Avec le rituel solennel, intervenu le 8 mars dernier, du scellement dans sa loi fondamentale du droit à l’avortement, la République achève en France son cycle sanglant. Non pas que de nouvelles lois ou même de nouvelles « constitutionnalisations » ne puissent venir encore pour l’ensanglanter davantage ‒ et d’ailleurs, d’autres lois criminelles sont imminentes‒ mais il y a là un acte symbolique qui n’a pas besoin d’être dépassé.

 Car nous ne sommes pas qu’en présence de la fébrilité morbide d’un pouvoir toujours prodigue de sang français ; et il n’est pas suffisant d’invoquer le mythe implacable de notre Racine :

« Quelque crime toujours précède les grands crimes ;

Quiconque a pu franchir les bornes légitimes

Peut violer enfin les droits les plus sacrés ».

 Non ! l’acte républicain odieusement sanguinaire du 8 mars a une dimension fondatrice qui le rattache à l’événement historique par lequel s’ouvre le cycle de sang du « régime abject » qui s’est imposé à la France : le « meurtre du roi prêtre », selon l’expression d’Albert Camus, intervenu le 21 janvier 1793. « C’est un répugnant scandale ‒écrit-il‒ d’avoir présenté, comme un grand moment de notre histoire, l’assassinat public d’un homme faible et bon. Cet échafaud ne marque pas un sommet, il s’en faut. (…) Il symbolise la désacralisation de cette histoire et la désincarnation du Dieu Chrétien. (…) Ce n’est pas Capet qui meurt mais Louis de droit divin, et avec lui, d’une certaine manière, la Chrétienté temporelle ».

 Et ici, on pense invinciblement à René Girard, pour qui, histoire et légende confondues, toute culture ne peut s’établir que sur le vieux rite humain sacrificiel fondateur : originellement, le sacrifice sanglant destiné à se rendre les dieux favorables, ou, s’il s’agit du Dieu unique, le sacrifice suprême de l’innocent suprême, qui peut seul désarmer le courroux divin.

 Mais là ? Si Louis XVI est innocent, comme le Christ dont il est le représentant au temporel, combien innocentes aussi sont les millions de victimes que la République a décidé d’immoler sur l’autel de son culte propitiatoire inversé ; un sacrifice sanglant, certes, mais qui s’accomplit cette fois par la transgression des lois de la nature, lois divines par essence. Aussi est-ce bien à la mort voulue de cette « Chrétienté temporelle », avec toutes ses valeurs dont la monarchie française était l’image ici-bas, qu’il faut se référer pour lier entre eux les deux actes profanateurs de 1793 et de 2024.

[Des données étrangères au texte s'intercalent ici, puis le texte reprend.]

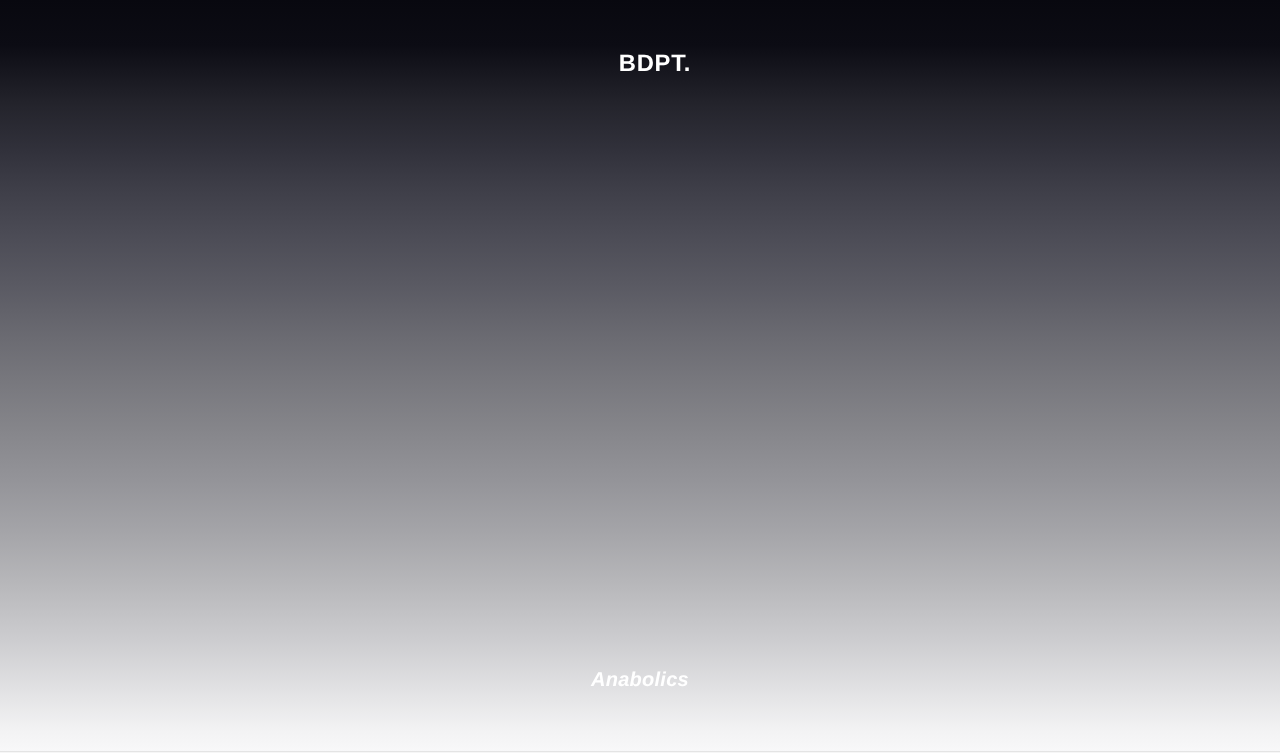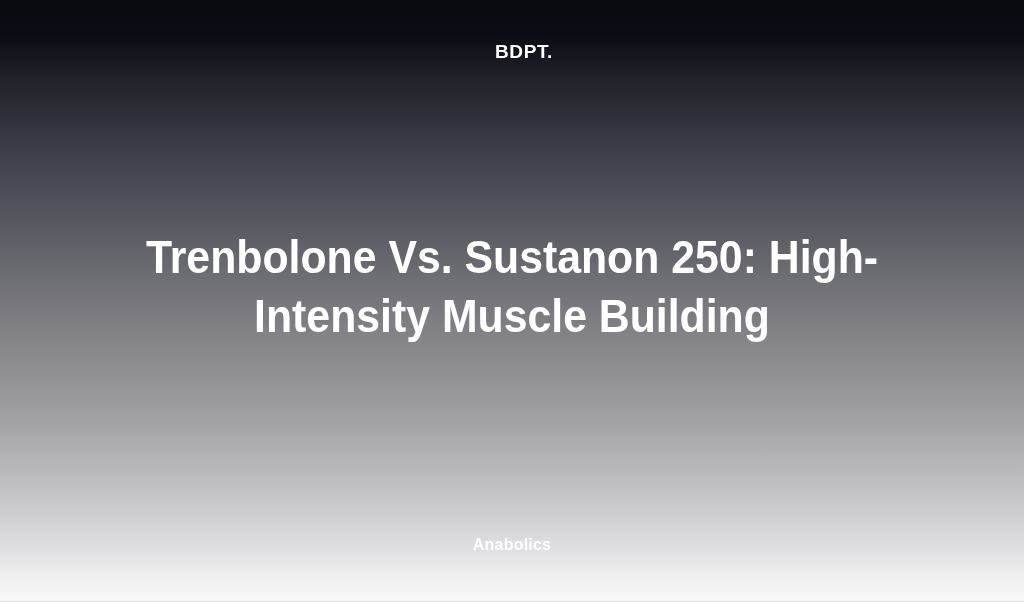--- a/index.html
+++ b/index.html
@@ -86,34 +86,32 @@
     top: 535px;
     left: 0;
     right: 0;
     display: flex;
     justify-content: center;
   }
 
   .hero-category {
     font-size: 16px;
     font-weight: bold;
+    font-style: italic;
     color: #ffffff;
     line-height: 1.2;
     text-align: center;
     letter-spacing: 0.2px;
   }
 </style>
 </head>
 <body>
 
 <div class="hero">
 
   <div class="brand-logo">BDPT.</div>
 
-  <div class="hero-title-wrap">
-    <h1 class="hero-title">Trenbolone Vs. Sustanon 250: High-Intensity Muscle Building</h1>
-  </div>
 
   <div class="hero-category-wrap">
     <div class="hero-category">Anabolics</div>
   </div>
 
 </div>
 
 </body></html>

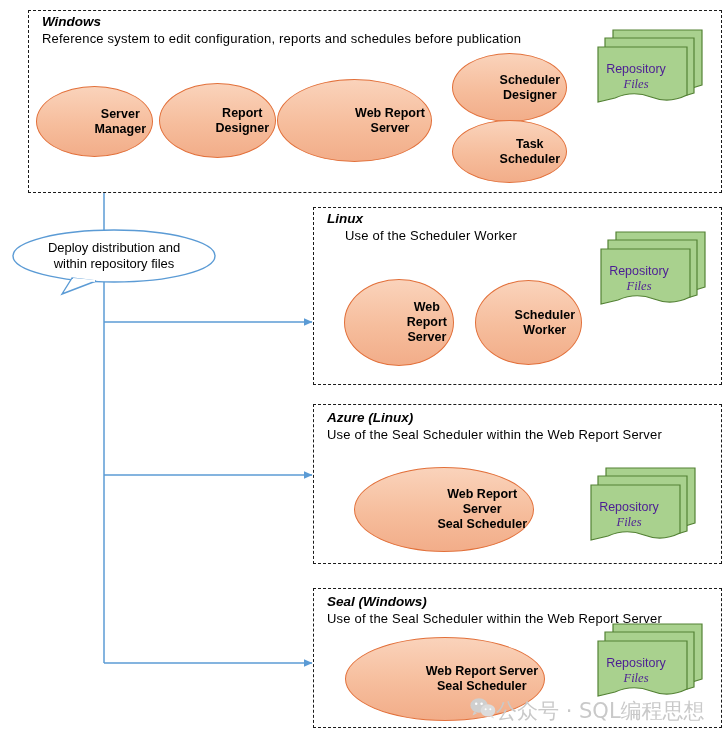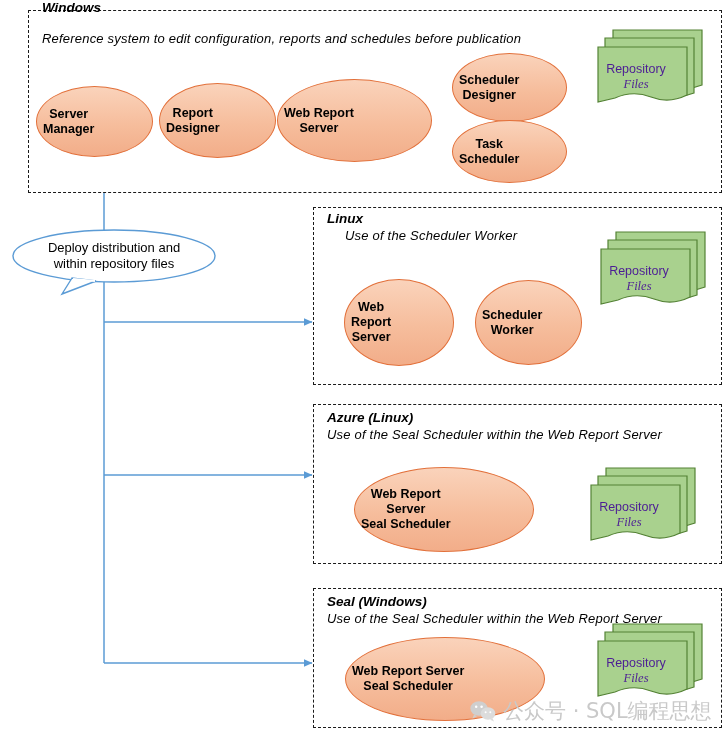--- a/index.html
+++ b/index.html
@@ -22,36 +22,35 @@
   .group-title{
     position:absolute;
     font-style:italic;
     font-weight:bold;
     font-size:13.5px;
     color:#000;
     white-space:nowrap;
   }
   .group-sub{
     position:absolute;
-    font-style:italic;
     font-size:13px;
     color:#000;
     white-space:nowrap;
     letter-spacing:.2px;
   }
 
   
   .node{
     position:absolute;
     border-radius:50%;
     background:linear-gradient(180deg,#fad3bb 0%,#f6bd9c 55%,#f2ad89 100%);
     border:1.3px solid #e2703a;
     display:flex;
     align-items:center;
-    justify-content:flex-start;
+    justify-content:flex-end;
     text-align:center;
     box-sizing:border-box;
   }
   .node span{
     font-weight:bold;
     font-size:12.5px;
     color:#000;
     line-height:1.18;
     display:block;
     padding:0 6px;
@@ -84,22 +83,20 @@
     pointer-events:none;
   }
 
   
   #wires{position:absolute;left:0;top:0;width:728px;height:742px;pointer-events:none;}
 
   
   .watermark{
     position:absolute;
     display:flex;
-    align-items:center;
-    gap:7px;
     color:#c9c9c9;
     font-size:21px;
     font-family:"DejaVu Sans",sans-serif;
     white-space:nowrap;
     user-select:none;
   }
   .wm-logo{display:block;}
 </style>
 </head>
 <body>
@@ -116,21 +113,21 @@
     <path d="M104,193 L104,663" stroke="#5b9bd5" stroke-width="1.5" fill="none"></path>
 
     <path d="M104,322 L312,322" stroke="#5b9bd5" stroke-width="1.5" fill="none" marker-end="url(#arrowhead)"></path>
 
     <path d="M104,475 L312,475" stroke="#5b9bd5" stroke-width="1.5" fill="none" marker-end="url(#arrowhead)"></path>
 
     <path d="M104,663 L312,663" stroke="#5b9bd5" stroke-width="1.5" fill="none" marker-end="url(#arrowhead)"></path>
   </svg>
 
   <div class="group" style="left:28px;top:10px;width:694px;height:183px;"></div>
-  <div class="group-title" style="left:42px;top:0;">Windows</div>
+  <div class="group-title" style="left:42px;top:14px;">Windows</div>
   <div class="group-sub" style="left:42px;top:31px;">Reference system to edit configuration, reports and schedules before publication</div>
 
   <div class="node" style="left:36px;top:86px;width:117px;height:71px;">
     <span>
       <b>Server</b><br><b>Manager</b>
     </span>
   </div>
 
   <div class="node" style="left:159px;top:83px;width:117px;height:75px;">
     <span>

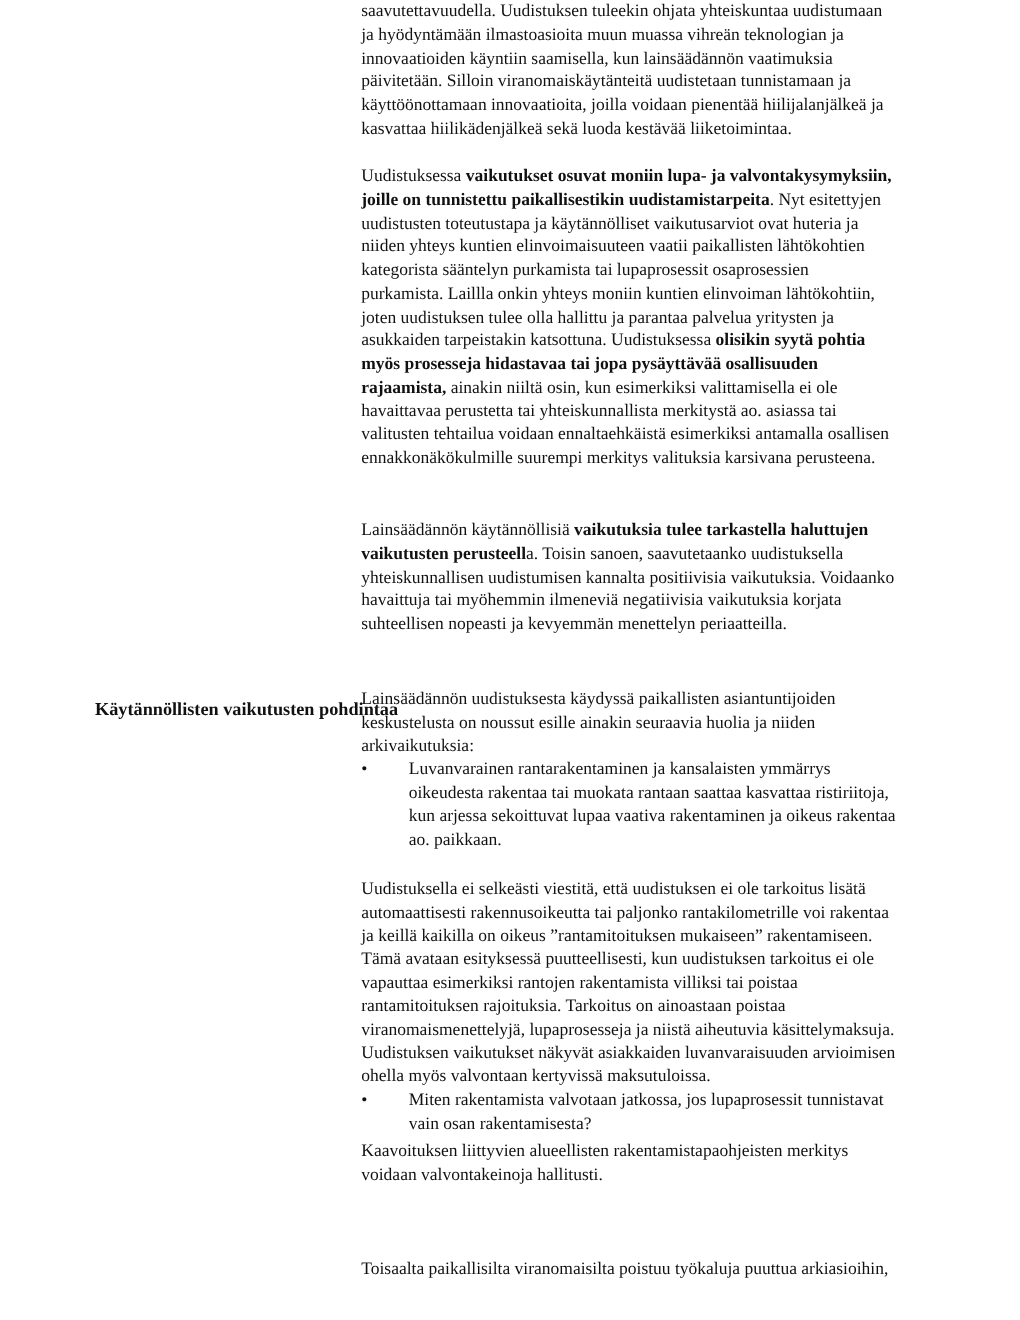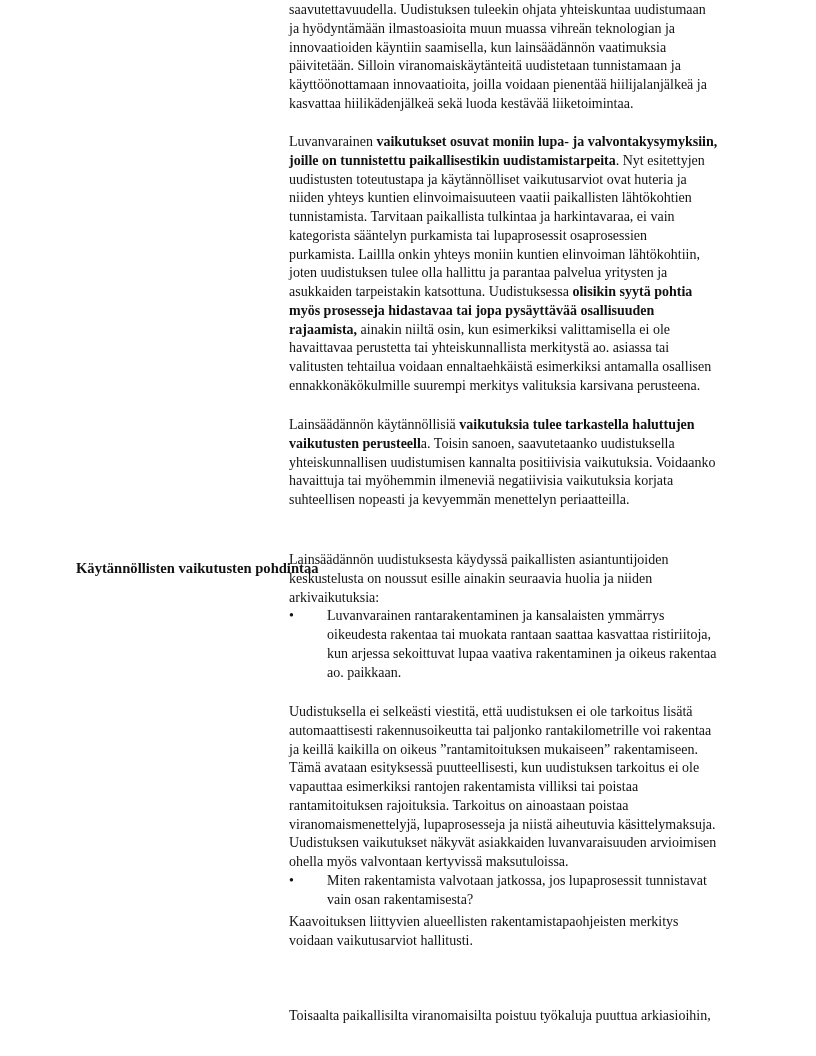--- a/index.html
+++ b/index.html
@@ -22,25 +22,24 @@
   <div class="block" style="top:1px;">
     <span class="line">saavutettavuudella. Uudistuksen tuleekin ohjata yhteiskuntaa uudistumaan</span>
     <span class="line">ja hyödyntämään ilmastoasioita muun muassa vihreän teknologian ja</span>
     <span class="line">innovaatioiden käyntiin saamisella, kun lainsäädännön vaatimuksia</span>
     <span class="line">päivitetään. Silloin viranomaiskäytänteitä uudistetaan tunnistamaan ja</span>
     <span class="line">käyttöönottamaan innovaatioita, joilla voidaan pienentää hiilijalanjälkeä ja</span>
     <span class="line">kasvattaa hiilikädenjälkeä sekä luoda kestävää liiketoimintaa.</span>
   </div>
 
   <div class="block" style="top:133px;">
-    <span class="line"><span>Luvanvarainen </span><b>vaikutukset osuvat moniin lupa- ja valvontakysymyksiin,</b></span>
+    <span class="line"><span>Uudistuksessa </span><b>vaikutukset osuvat moniin lupa- ja valvontakysymyksiin,</b></span>
     <span class="line"><b>joille on tunnistettu paikallisestikin uudistamistarpeita</b><span>. Nyt esitettyjen</span></span>
     <span class="line">uudistusten toteutustapa ja käytännölliset vaikutusarviot ovat huteria ja</span>
     <span class="line">niiden yhteys kuntien elinvoimaisuuteen vaatii paikallisten lähtökohtien</span>
-    <span class="line">tunnistamista. Tarvitaan paikallista tulkintaa ja harkintavaraa, ei vain</span>
     <span class="line">kategorista sääntelyn purkamista tai lupaprosessit osaprosessien</span>
     <span class="line">purkamista. Laillla onkin yhteys moniin kuntien elinvoiman lähtökohtiin,</span>
     <span class="line">joten uudistuksen tulee olla hallittu ja parantaa palvelua yritysten ja</span>
     <span class="line"><span>asukkaiden tarpeistakin katsottuna. Uudistuksessa </span><b>olisikin syytä pohtia</b></span>
     <span class="line"><b>myös prosesseja hidastavaa tai jopa pysäyttävää osallisuuden</b></span>
     <span class="line"><b>rajaamista,</b><span> ainakin niiltä osin, kun esimerkiksi valittamisella ei ole</span></span>
     <span class="line">havaittavaa perustetta tai yhteiskunnallista merkitystä ao. asiassa tai</span>
     <span class="line">valitusten tehtailua voidaan ennaltaehkäistä esimerkiksi antamalla osallisen</span>
     <span class="line">ennakkonäkökulmille suurempi merkitys valituksia karsivana perusteena.</span>
   </div>
@@ -84,20 +83,20 @@
       <span class="bullet">•</span>
       <div class="bullet-text">
         <span class="line">Miten rakentamista valvotaan jatkossa, jos lupaprosessit tunnistavat</span>
         <span class="line">vain osan rakentamisesta?</span>
       </div>
     </div>
   </div>
 
   <div class="block" style="top:913px;">
     <span class="line">Kaavoituksen liittyvien alueellisten rakentamistapaohjeisten merkitys</span>
-    <span class="line">voidaan vaikutusarviot hallitusti.</span>
+    <span class="line">voidaan valvontakeinoja hallitusti.</span>
   </div>
 
   <div class="block" style="top:1007px;">
     <span class="line">Toisaalta paikallisilta viranomaisilta poistuu työkaluja puuttua arkiasioihin,</span>
   </div>
 
 </div>
 
 </body></html>

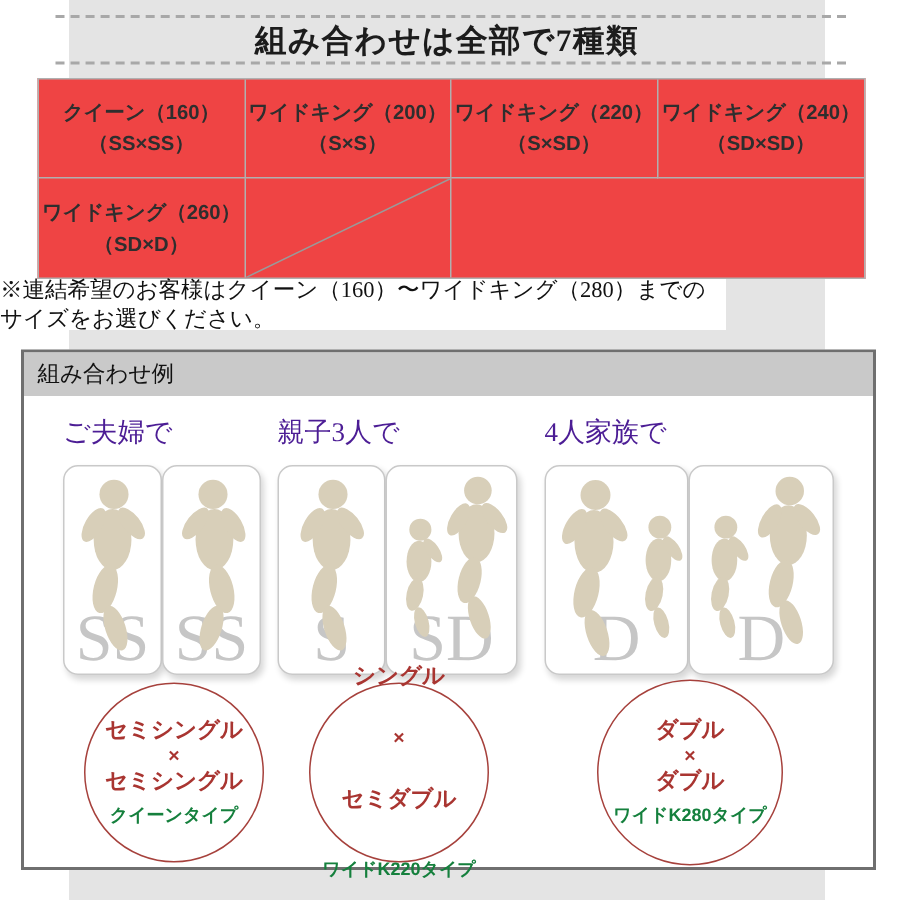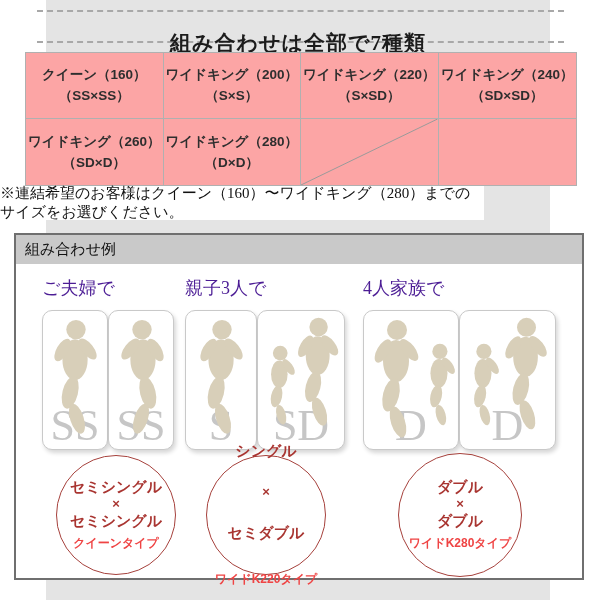--- a/index.html
+++ b/index.html
@@ -8,24 +8,24 @@
   .serif{font-family:"Liberation Serif",serif;}
 
   
   .stripe{position:absolute;left:46px;top:0;width:504px;height:600px;background:#e4e4e4;}
 
   
   .dash{position:absolute;left:37px;width:527px;height:0;border-top:2px dashed #a8a8a8;}
   .dash-top{top:10px;}
   .dash-bottom{top:41px;}
   .page-title{position:absolute;left:46px;top:13px;width:504px;text-align:center;
-              font-size:21px;font-weight:bold;color:#1c1c1c;letter-spacing:1px;margin-top:16px;}
-
-  
-  .size-table{position:absolute;left:25px;top:52px;width:552px;height:134px;background:#fca5a5;
+              font-size:21px;font-weight:bold;color:#1c1c1c;letter-spacing:1px;}
+
+  
+  .size-table{position:absolute;left:25px;top:52px;width:552px;height:134px;background:#ef4444;
               border:1px solid #b0b0b0;box-sizing:border-box;display:grid;
               grid-template-columns:repeat(4,1fr);grid-template-rows:repeat(2,1fr);}
   .cell{display:flex;flex-direction:column;align-items:center;justify-content:center;gap:3px;
         font-size:13.5px;font-weight:600;color:#2e2e2e;
         border-right:1px solid #b0b0b0;border-bottom:1px solid #b0b0b0;position:relative;}
   .cell:nth-child(4n){border-right:none;}
   .cell:nth-child(n+5){border-bottom:none;}
   .cell svg{position:absolute;left:0;top:0;width:100%;height:100%;}
 
   
@@ -47,21 +47,21 @@
              font-family:"Liberation Serif",serif;font-size:44px;line-height:1;
              color:#c6c6c6;z-index:1;}
   .sil{position:absolute;z-index:2;}
   .flip{transform:scaleX(-1);}
 
   .combo-circle{position:absolute;border:1px solid #a6413c;border-radius:50%;
                 display:flex;flex-direction:column;align-items:center;justify-content:center;
                 text-align:center;background:transparent;box-sizing:border-box;z-index:3;}
   .combo-line{color:#a93531;font-weight:bold;font-size:15px;line-height:1.2;}
   .combo-x{color:#a93531;font-weight:bold;font-size:13px;line-height:1.25;}
-  .type-label{color:#ef4444;font-weight:bold;font-size:12px;margin-top:5px;}
+  .type-label{color:#15803d;font-weight:bold;font-size:12px;margin-top:5px;}
 
   .defs-holder{position:absolute;width:0;height:0;overflow:hidden;}
 </style>
 </head>
 <body>
 
 <div class="canvas">
 
   <svg class="defs-holder" aria-hidden="true">
     <defs>
@@ -104,24 +104,20 @@
     </div>
     <div class="cell">
       <span>ワイドキング（240）</span>
       <span>（SD×SD）</span>
     </div>
     <div class="cell">
       <span>ワイドキング（260）</span>
       <span>（SD×D）</span>
     </div>
     <div class="cell">
-      <span>ワイドキング（280）</span>
-      <span>（D×D）</span>
-    </div>
-    <div class="cell">
       <svg preserveAspectRatio="none" viewBox="0 0 100 100">
         <line x1="0" y1="100" x2="100" y2="0" stroke="#9a9a9a" stroke-width="1" vector-effect="non-scaling-stroke"></line>
       </svg>
     </div>
   </div>
 
   <div class="note-strip">
     <span class="note-text serif">※連結希望のお客様はクイーン（160）〜ワイドキング（280）までのサイズをお選びください。</span>
   </div>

 La consécration sacrilège de l’avortement comme l’une des « valeur de la République », joue un rôle identique à celui de l’exécution du roi, et témoigne tragiquement que la France est bien entrée dans une autre culture, que les Français sont devenus les sectateurs d’une autre religion ; le choix de la mort de l’homme le plus innocent qui soit, offert en sacrifice au nouveau dieu, comme expression suprême de ce qu’ils osent appeler la liberté de l’homme.

            Combien Maurras a raison de voir dans la démocratie le régime même de la démesure, cet hubris effrayant, le péché mortel et irrémissible selon l’antique sagesse humaine, dont le déferlement de liesse populaire à l’annonce de la canonisation du crime est une manifestation. Car si c’est l’homme qui est le maître de la vie et de la mort, comme c’est lui maintenant qui décide du bien et du mal, si ce n’est plus à la nature, c’est-à-dire aux lois de la création divine, maîtresse de vie et organisatrice de l’ordre, que la Cité se confie humblement, alors, tous les excès, toute les folies, tous les délires peuvent s’attribuer les privilèges de la sagesse. Age de chaos, et âge de tyrannie perversement compensatrice, comme on les voit s’installer sous nos yeux ! Mais en même temps âge d’espérance car la vie, serait-ce celle de l’éternité bienheureuse, est inéluctablement victorieuse de la mort.